In 1990, DoD's program linked training required for national certification with pay incentives, Smith said. "Our [annual] turnover rate has dropped to below 40 percent as opposed to what it used to be -- about 65 percent in the states to as high as 300 percent overseas. People stay with us, and because they have standardized training, they can transfer within the services and maintain their grades." Most of DoD's child care providers are spouses of active duty or retired military members, Smith said.

The new challenge for Smith and her staff is to fulfill the president's request. Expanding DoD services will take money -- about $3 million a year, Smith estimates. Family policy officials are seeking added funding for fiscal 1997 to get new program initiatives rolling, she said.

Clinton tasked DoD to work with the Department of Health and Human Services to develop child care center partnerships. At many installations, Smith said, partner programs are already underway. Military child care facilities will broaden efforts to adopt civilian centers, helping with accreditation and sharing training programs, she said.

Clinton asked DoD to set up "Child Care Programs of Excellence" to serve as models for child care centers, family child care homes and school-age facilities.
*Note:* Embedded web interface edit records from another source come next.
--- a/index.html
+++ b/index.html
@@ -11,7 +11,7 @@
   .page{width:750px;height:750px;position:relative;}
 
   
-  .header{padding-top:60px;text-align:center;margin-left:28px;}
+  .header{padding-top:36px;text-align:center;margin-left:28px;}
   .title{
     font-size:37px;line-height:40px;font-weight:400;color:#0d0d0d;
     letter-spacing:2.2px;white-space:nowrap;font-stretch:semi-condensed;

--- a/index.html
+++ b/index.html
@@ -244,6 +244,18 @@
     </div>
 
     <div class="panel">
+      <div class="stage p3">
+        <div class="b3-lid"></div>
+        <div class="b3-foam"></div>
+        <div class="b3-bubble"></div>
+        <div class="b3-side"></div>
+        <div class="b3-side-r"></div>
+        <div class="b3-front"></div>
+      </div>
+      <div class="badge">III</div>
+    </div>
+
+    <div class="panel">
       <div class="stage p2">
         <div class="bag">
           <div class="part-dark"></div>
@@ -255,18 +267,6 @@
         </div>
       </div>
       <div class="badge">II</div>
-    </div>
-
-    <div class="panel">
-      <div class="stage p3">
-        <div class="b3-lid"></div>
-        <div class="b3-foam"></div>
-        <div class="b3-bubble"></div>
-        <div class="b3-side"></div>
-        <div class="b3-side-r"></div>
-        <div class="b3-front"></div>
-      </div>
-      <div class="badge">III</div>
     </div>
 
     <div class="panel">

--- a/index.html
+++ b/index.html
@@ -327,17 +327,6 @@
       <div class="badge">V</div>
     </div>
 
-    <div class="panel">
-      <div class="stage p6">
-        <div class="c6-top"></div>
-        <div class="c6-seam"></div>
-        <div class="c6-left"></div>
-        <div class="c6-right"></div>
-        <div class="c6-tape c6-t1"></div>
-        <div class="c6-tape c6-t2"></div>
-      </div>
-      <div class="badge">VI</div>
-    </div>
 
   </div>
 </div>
DoD officials are considering naming 13 to 20 existing military programs to serve as regional training models, Smith said. "People can come in and look at how we do things," Smith said. "They can see how we approach inspections, training, accreditation."

Military child care program managers would apply for program of excellence status and compete for funds to expand staffs and services to train state and local providers.
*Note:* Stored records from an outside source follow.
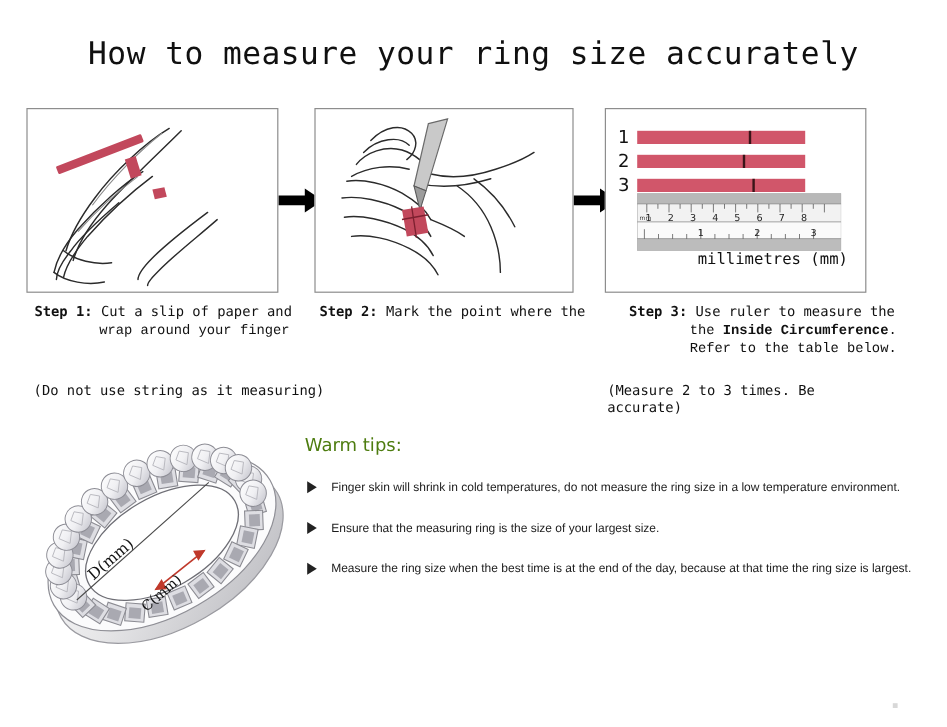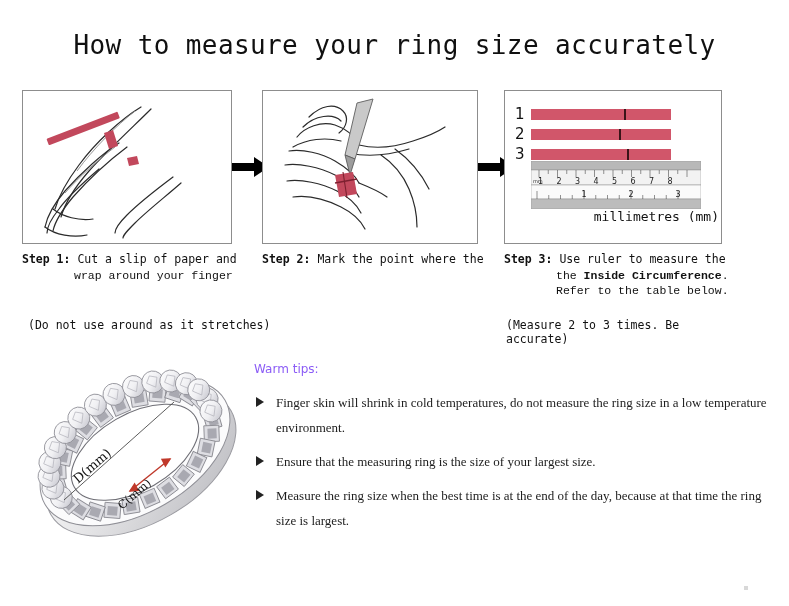--- a/index.html
+++ b/index.html
@@ -62,7 +62,7 @@
   .strip{height:11px;position:relative;}
   .strip .mark{position:absolute;top:0;width:2px;height:11px;background:#3a1418;}
   .mm-label{
-    position:absolute;left:64px;top:118px;width:150px;text-align:right;
+    position:absolute;left:64px;top:118px;width:150px;text-align:center;
     font-size:13px;font-family:"DejaVu Sans Mono","Liberation Mono",monospace;color:#111;
   }
 

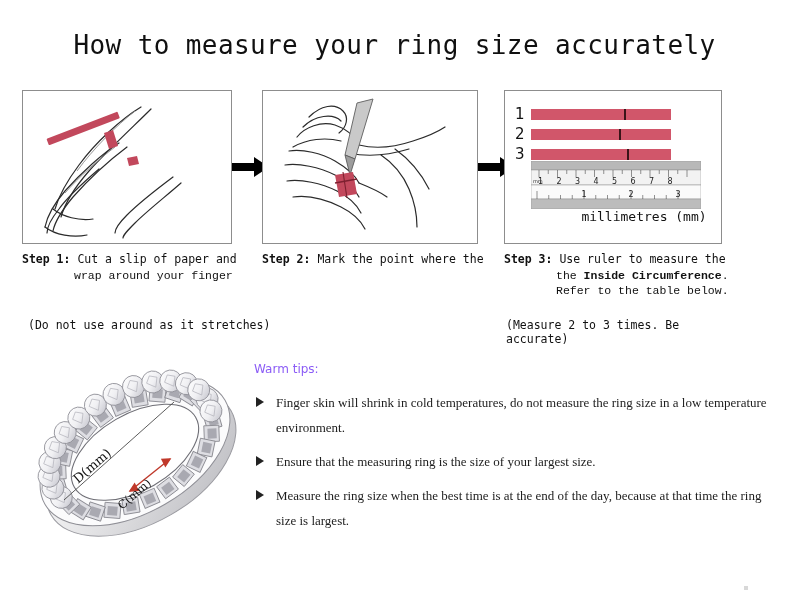--- a/index.html
+++ b/index.html
@@ -38,6 +38,7 @@
     position:absolute;font-size:11.5px;line-height:15.5px;
     font-family:"DejaVu Sans Mono","Liberation Mono",monospace;
     color:#111;
+    text-align:center;
   }
   #cap1{left:22px;top:252px;width:228px;}
   #cap2{left:262px;top:252px;width:230px;}

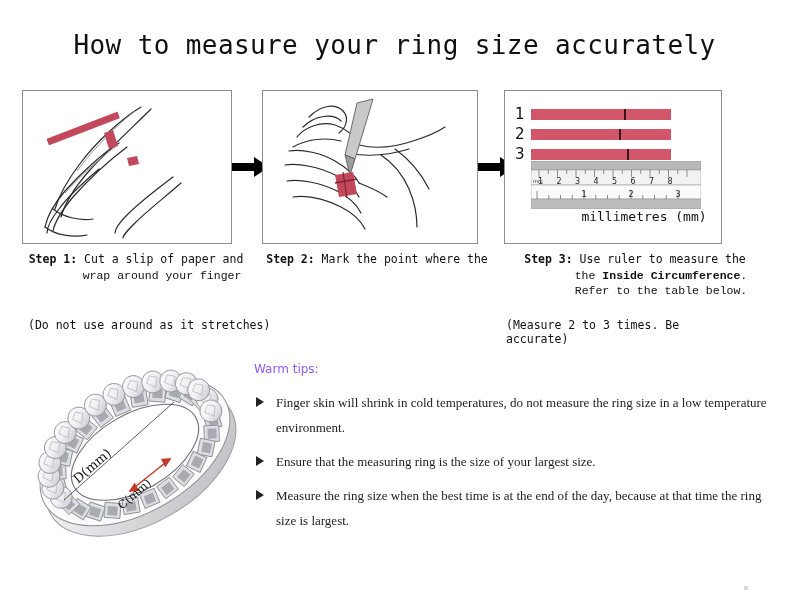--- a/index.html
+++ b/index.html
@@ -254,7 +254,7 @@
     <span>Cut a slip of paper and</span>
     <span class="ln2">wrap around your finger</span>
   </div>
-  <div class="note" id="note1">(Do not use around as it stretches)</div>
+  <div class="note" id="note1">(Do not use string as it measuring)</div>
 
   <div class="caption" id="cap2">
     <span class="lbl">Step 2:</span>

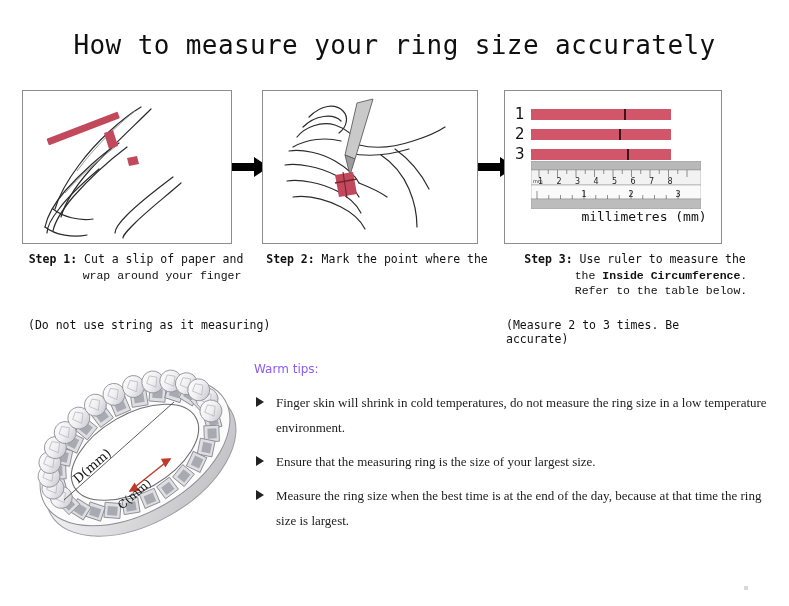--- a/index.html
+++ b/index.html
@@ -73,7 +73,7 @@
   
   #tips{position:absolute;left:254px;top:362px;width:520px;}
   .tips-head{
-    font-size:12px;color:#8b5cf6;margin-bottom:14px;
+    font-size:15px;color:#4d7c0f;margin-bottom:14px;
     font-family:"DejaVu Sans","Liberation Sans",sans-serif;
   }
   .tip{

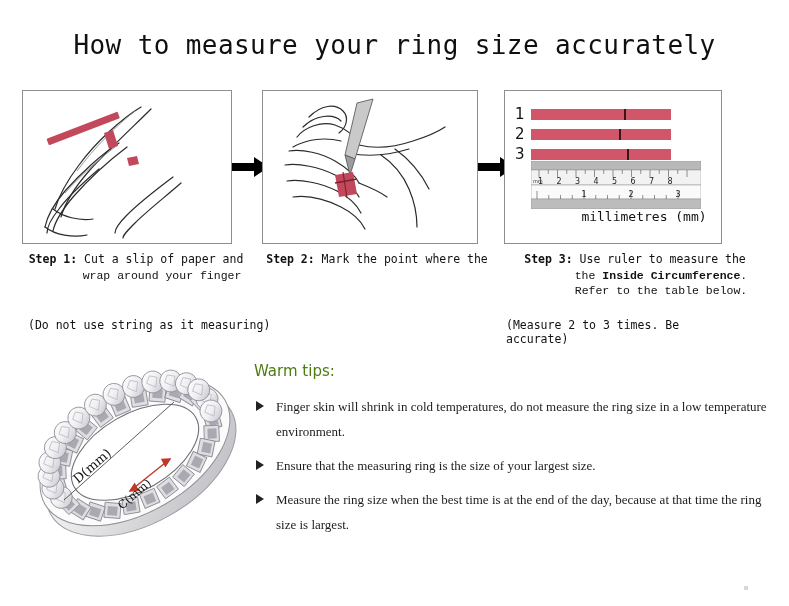--- a/index.html
+++ b/index.html
@@ -78,8 +78,8 @@
   }
   .tip{
     position:relative;padding-left:22px;margin-bottom:9px;
-    font-size:13px;line-height:25px;color:#1c1c1c;
-    font-family:Liberation Serif, serif;
+    font-size:10px;line-height:25px;color:#1c1c1c;
+    font-family:Liberation Sans, sans-serif;
   }
   .tip .bullet{
     position:absolute;left:2px;top:7px;width:0;height:0;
DoD plans to set up a speakers bureau to train local military child care officials for public appearances in surrounding communities, Smith said. DoD officials are slated to speak at this year's annual conference sponsored by the Department of Health and Human Services. First lady Hillary Rodham Clinton told DoD officials they will be on the agenda of a White House conference on child care in September, Smith said.

At the president's request, DoD will make information available on training and compensation, accreditation and evaluation, playground and facility design and financing strategies. Smith said her staff hope to establish a clearing house for child care information. They will also model a child care home page after the family center website they are currently preparing for public access via the Internet.

Clinton also tasked DoD to work with local officials to use military child development centers and family child care homes as training sites for welfare recipients. The Marine Corps at Quantico, Va., has such a program under way, Smith said. Prince William County, Va., pays for a 90-day job training program which places people in Marine Corps child care facilities. Trainees do not replace DoD workers, but supplement the staff, Smith said. "We get additional help; they get on-the-job training."

The Quantico program is working well and management is quite happy with it, Smith said. Marine Corps officials are particularly impressed with the quality of the people they're getting. "There are a lot of displaced homemakers who, because of divorce, are suddenly thrown onto the welfare roles," Smith said. "There's no guarantee of a job, but I wouldn't be surprised if we end up hiring some of them."

All trained under the president's initiative will be taught parenting skills, and they will work with certified child care providers, Smith said. They will also go through the same screening process as regular hires. All DoD child care providers undergo intense background checks, she said. "We would not relax that standard."

Over the years, Smith said, DoD has truly become "a mover and a shaker" when it comes to effecting social change. "Change is often painful at first, but eventually, people understand and are proud of what they've accomplished," she said. "I hope the military is proud of what it's accomplished in child care."